The 2007 electoral victory of the Labor Party under Prime Minister Kevin Rudd was quickly followed by the new government’s abolition of the Pacific Solution. Within a matter of months, people smugglers resurfaced and the refugee boats began reappearing in Australian waters.
Inevitably, this brought with it further cases of unseaworthy vessels sinking, with considerable loss of life. During the Labor Government’s six years in power, from 2007–13, over 1000 refugees were lost at sea in this manner. Statistics conceal many human stories of tragedy. For example, Mr Ayad Al Kazami, his wife and their two daughters, Hiba and Huba, were all drowned when their boat foundered in 2009.

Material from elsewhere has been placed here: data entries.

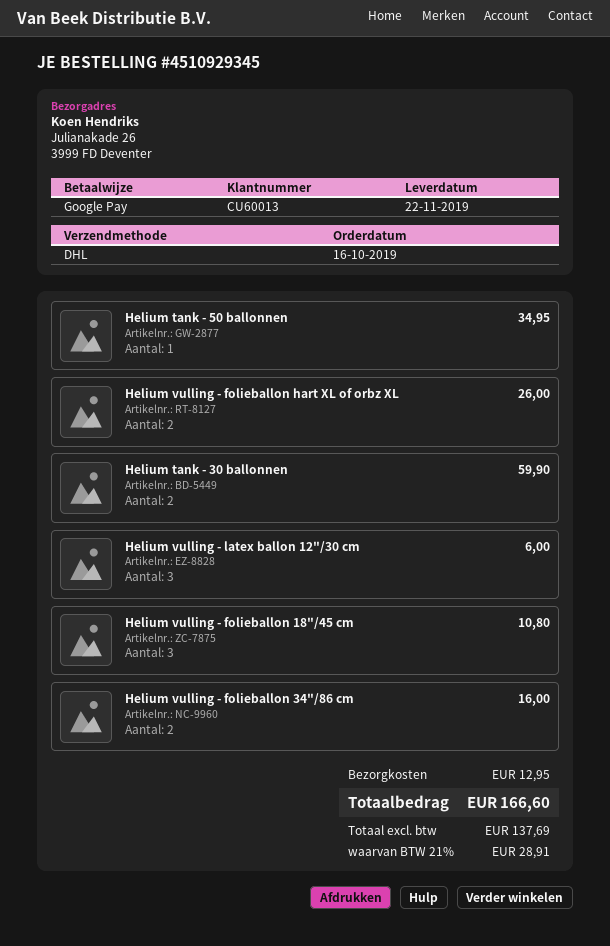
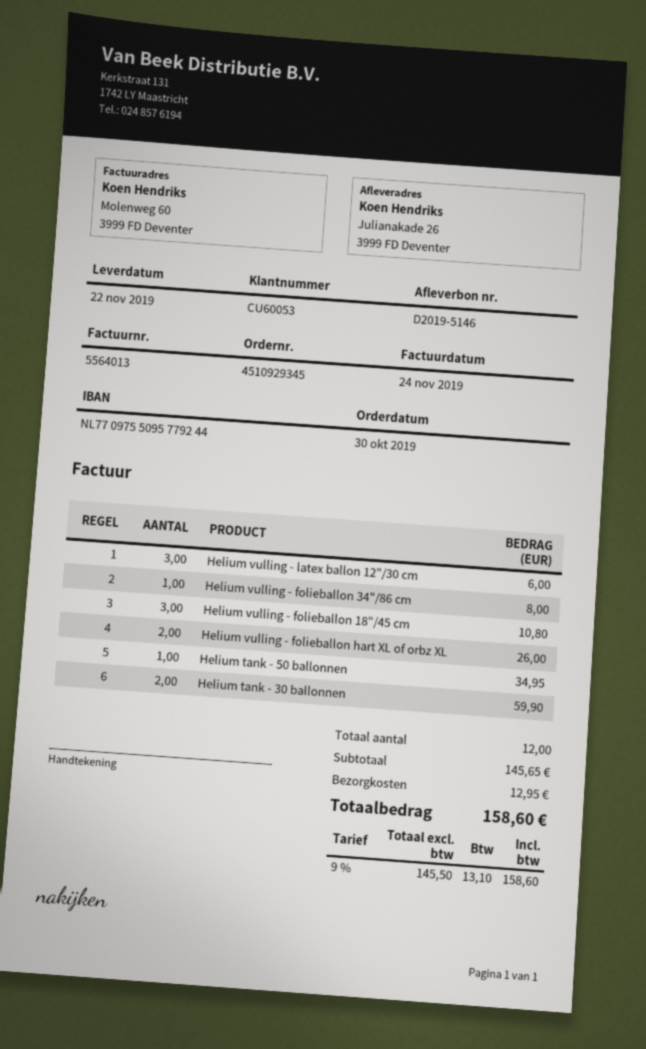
order date: 2019-10-16 -> 2019-10-30
customer number: CU60013 -> CU60053
Helium vulling - folieballon 34"/86 cm: 2 for 16.00 -> 1 for 8.00
net: 137.69 -> 145.50
tax: 21% = 28.91 -> 9% = 13.10
total: 166.60 -> 158.60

The resurgence of refugee boats during the tenure of the Labour Government triggered huge debate in Australia. Polls consistently showed widespread community concern with what was perceived to be the government’s loss of control of Australia’s borders. At the same time refugee advocacy groups, and diverse churches, vigorously argued the case for liberal asylum policies.
Go back to where you came from
It was during the Labor years of 2007–13 that the hugely successful documentary series ‘Go Back To Where You Came From’ was conceived, filmed and broadcast by Cordell Jigsaw Productions. Seasons 1 and 2 were shown on Australian television in 2011 and 2012, attracting huge ratings as well as considerable interest from overseas. The programme focuses upon a group of ordinary Australians who have differing views on refugees and who are placed in real-life situations resembling the challenges faced by refugees in their journeys to Australia, in locations as diverse as Kenya, the Democratic Republic of the Congo, Iraq, Somalia, Afghanistan and Burma.

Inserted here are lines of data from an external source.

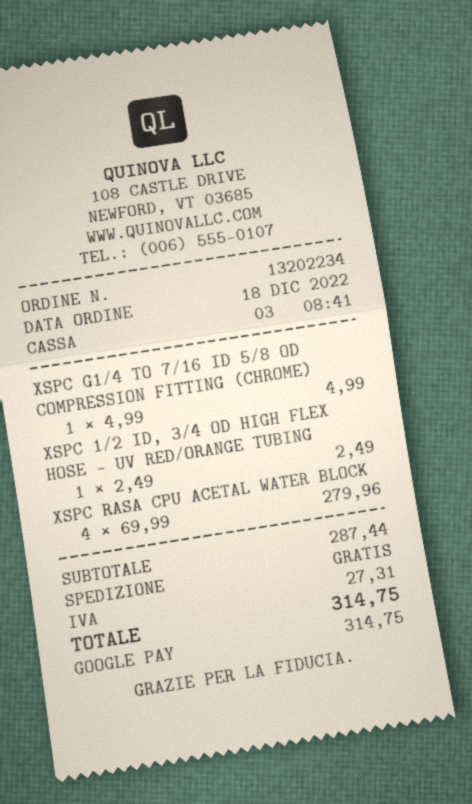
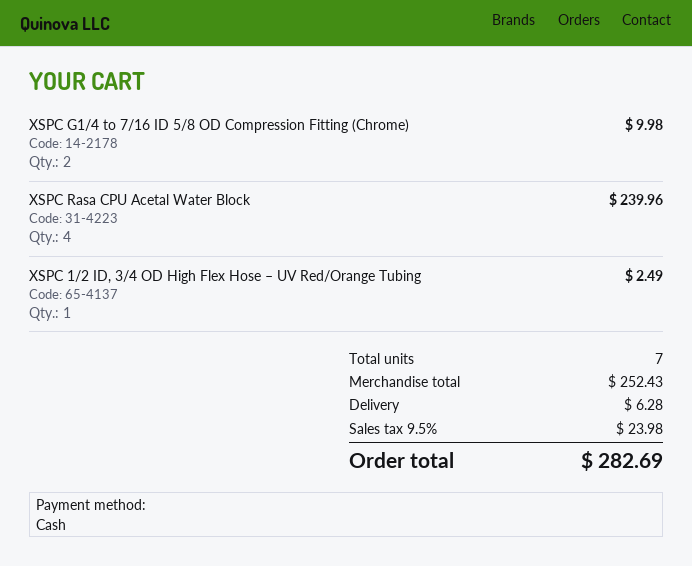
payment method: Google Pay -> cash
XSPC G1/4 TO 7/16 ID 5/8 OD COMPRESSION FITTING (CHROME): 1 for 4.99 -> 2 for 9.98
XSPC RASA CPU ACETAL WATER BLOCK: 4 for 279.96 -> 4 for 239.96
subtotal: 287.44 -> 252.43
shipping: 0.00 -> 6.28
tax: 27.31 -> 23.98
total: 314.75 -> 282.69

When the current Conservative Coalition Government under Prime Minister Tony Abbott was elected in late 2013, a first task was to implement their motto – to ‘stop the boats’. They have succeeded in doing so by resurrecting a slightly revised version of the earlier Pacific Solution. So today, the drownings are no more, the boats have stopped coming into Australian waters and people smugglers have taken their dreadful trade elsewhere.
However the ethical debate rages on. A new season of ‘Go Back To Where You Came From’ is being aired on Australian television at the time of writing, feeding passionate views on both sides of the debate.
Australians watch the current refugee boat crisis in the Mediterranean, recalling a similar crisis closer to home only two years ago. This crisis may well reappear in Australia, and it is likely to remain a challenge for Western countries far into the future. The churches have an important role to play in calling for a balance between compassion and realism.